On 08/07/2025 2:51 pm, Amit Kapila wrote:
On Tue, Jul 8, 2025 at 12:06 PM Konstantin Knizhnik <knizh...@garret.ru> wrote:
There is well known Postgres problem that logical replication subscriber
can not caught-up with publisher just because LR changes are applied by
single worker and at publisher changes are made by
multiple concurrent backends. The problem is not logical replication
specific: physical replication stream is also handled by single
walreceiver. But for physical replication Postgres now implements
prefetch: looking at WAL record blocks it is quite easy to predict which
pages will be required for redo and prefetch them. With logical
replication situation is much more complicated.

My first idea was to implement parallel apply of transactions. But to do
it we need to track dependencies between transactions.

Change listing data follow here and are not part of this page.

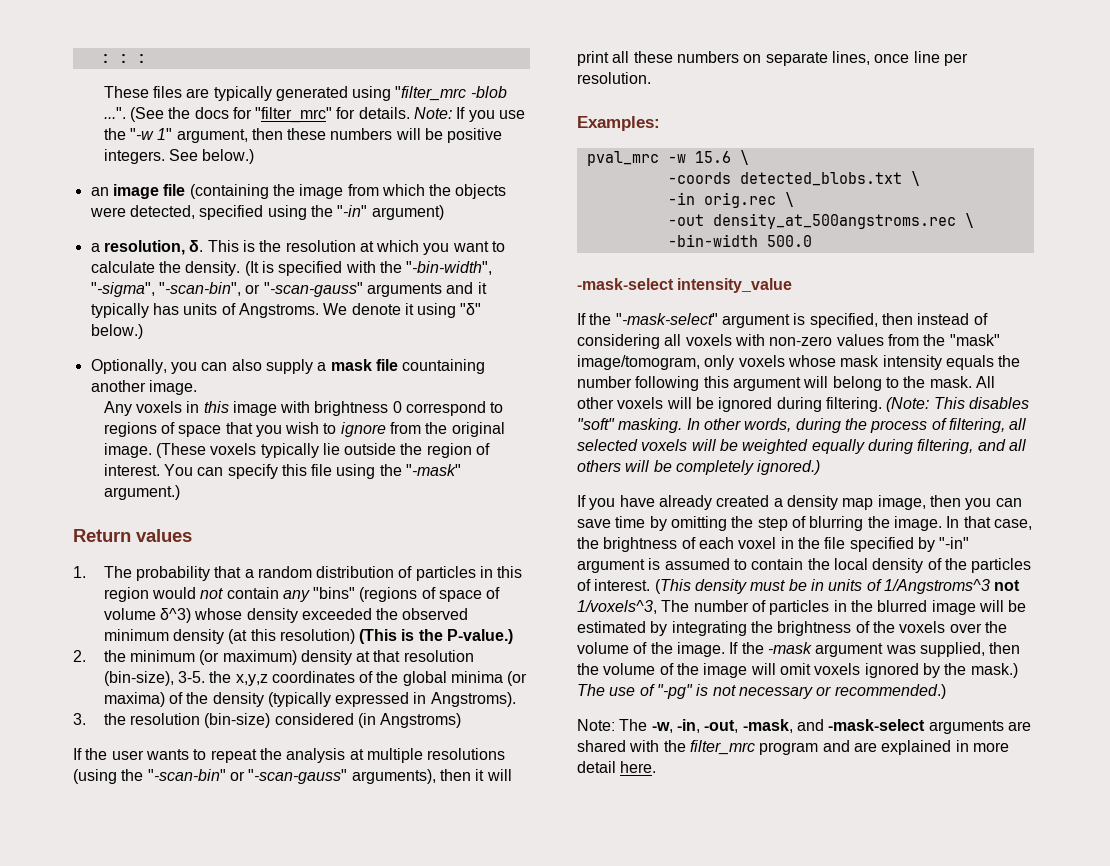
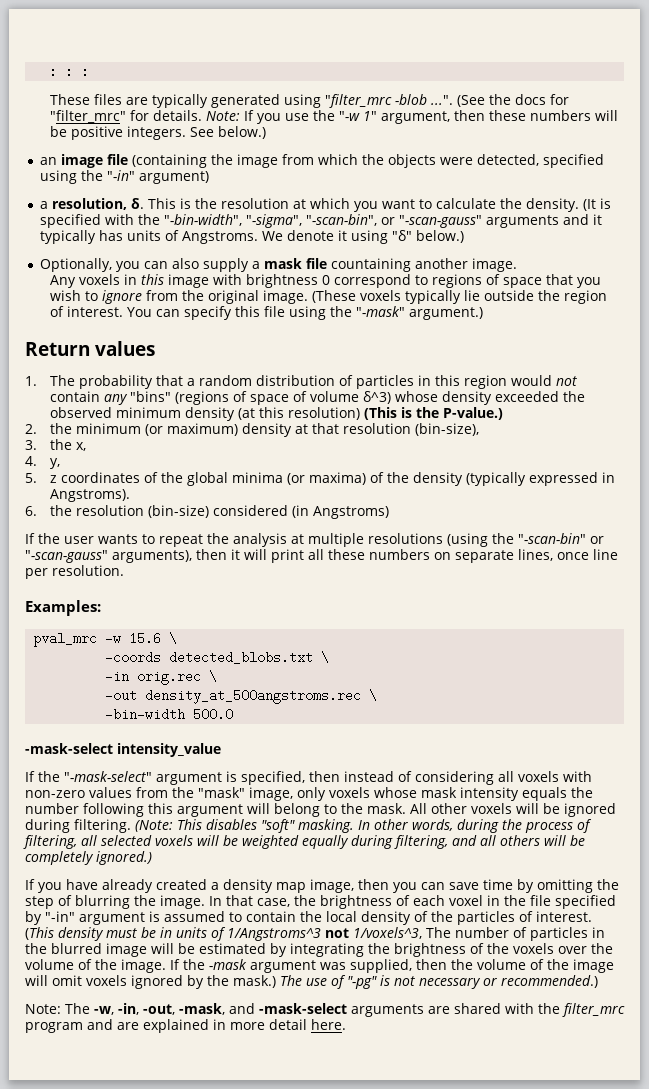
[177,671,268,686] 3-5. the x,y,z -> [25,439,87,451] [25,456,61,469] [25,473,58,483] // 3. the x, // 4. y, // 5. z
[73,713,86,725] 3. -> [25,506,37,516] 6.
[577,355,700,370] image/tomogram, -> [249,787,293,801] image,

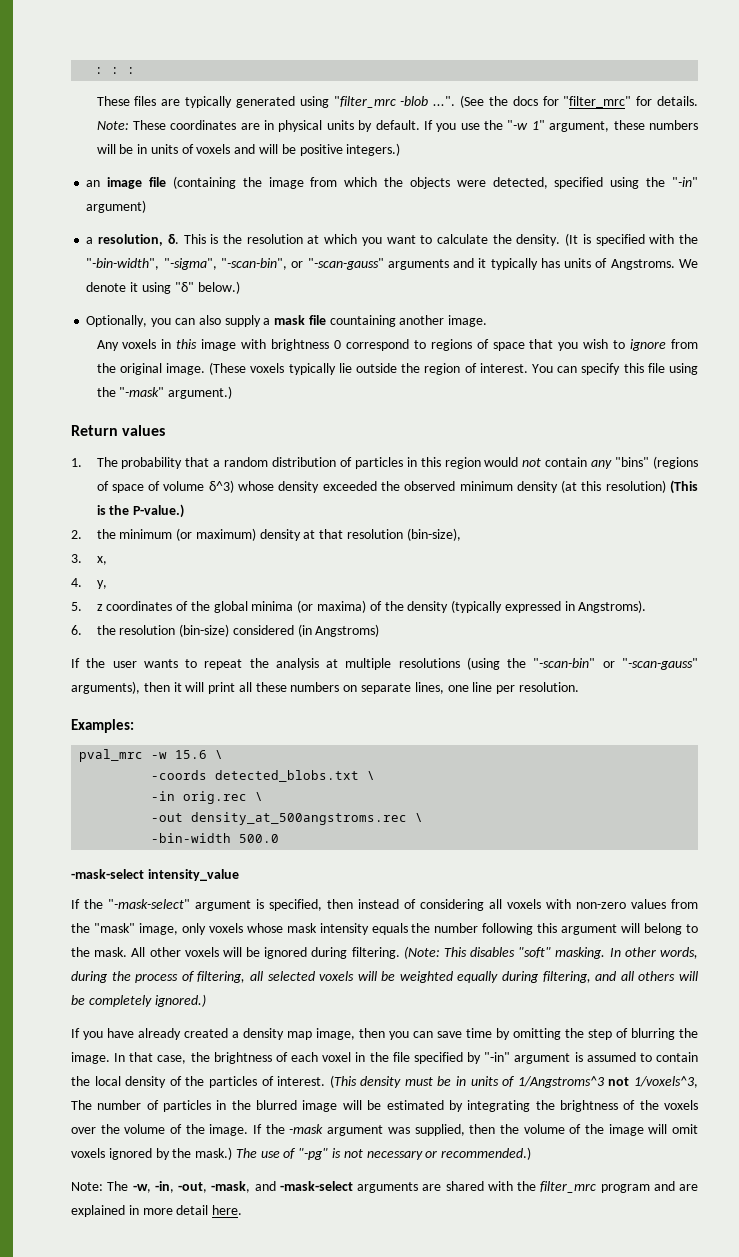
(241, 116) none -> [132,120,420,132] These coordinates are in physical units by default.
[454,110,486,121] then -> (610, 126) none
[71,126,267,140] positive integers. See below.) -> [137,143,401,156] in units of voxels and will be positive integers.)
[50,439,73,450] the -> (82, 558) none
[557,552,589,560] once -> [447,685,469,692] one

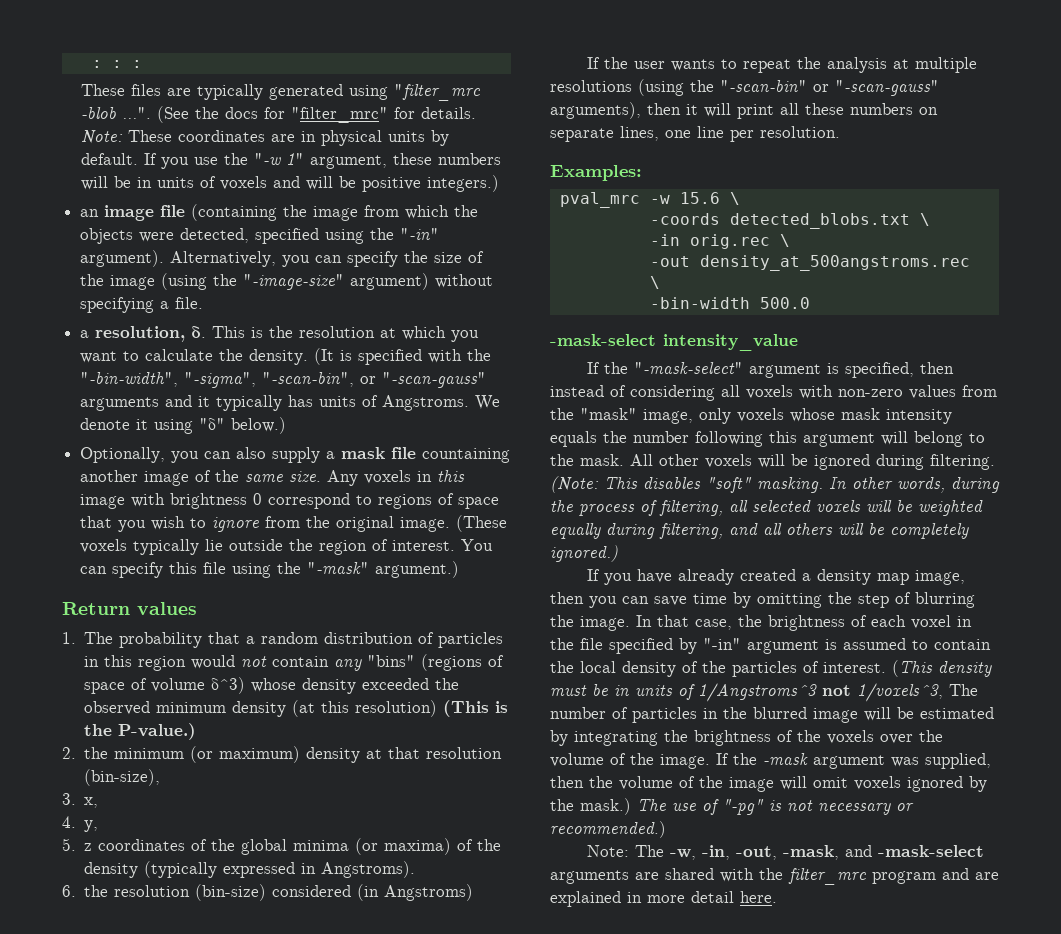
[86,200,147,213] argument) -> [80,250,485,267] [80,273,494,290] [80,297,204,313] argument). Alternatively, you can specify the size of the image (using the "-image-size" argument) without specifying a file.
[448,315,488,327] image. // -> [144,470,322,486] image of the same size.

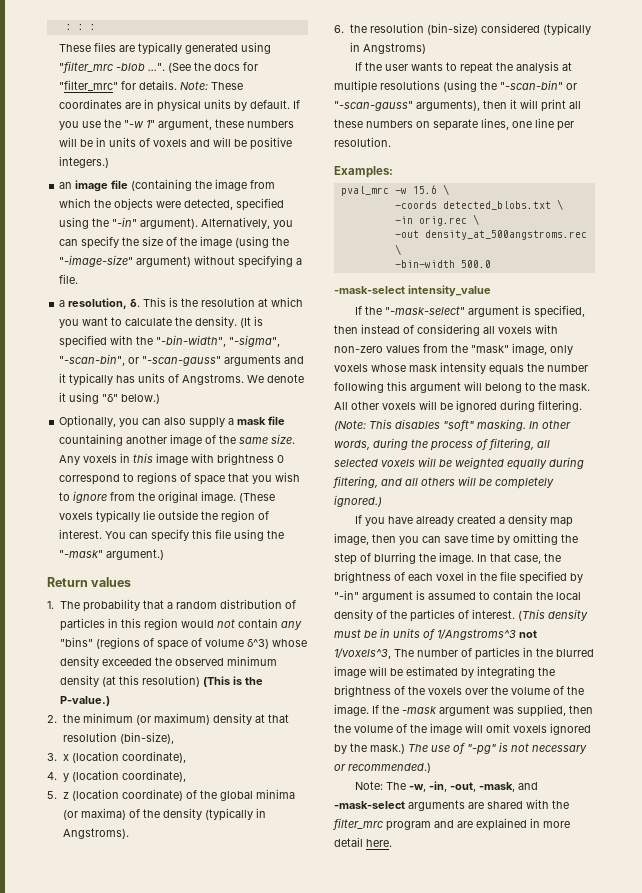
[84,797,99,808] [62,816,99,832] x, // 4. y, -> [62,751,186,763] [47,770,186,782] x (location coordinate), // 4. y (location coordinate),
[98,839,186,851] coordinates -> [71,789,183,801] (location coordinate)
[223,862,296,878] expressed -> (253, 814) none
[357,884,380,901] (in -> [542,23,591,36] [349,42,360,52] (typically in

Right now
Postgres can apply transactions in parallel, but only if they are
streamed  (which is done only for large transactions) and serialize them
by commits. It is possible to enforce parallel apply of short
transactions using `debug_logical_replication_streaming` but then
performance is ~2x times slower than in case of sequential apply by
single worker.

What is the reason of such a large slow down? Is it because the amount
of network transfer has increased without giving any significant
advantage because of the serialization of commits?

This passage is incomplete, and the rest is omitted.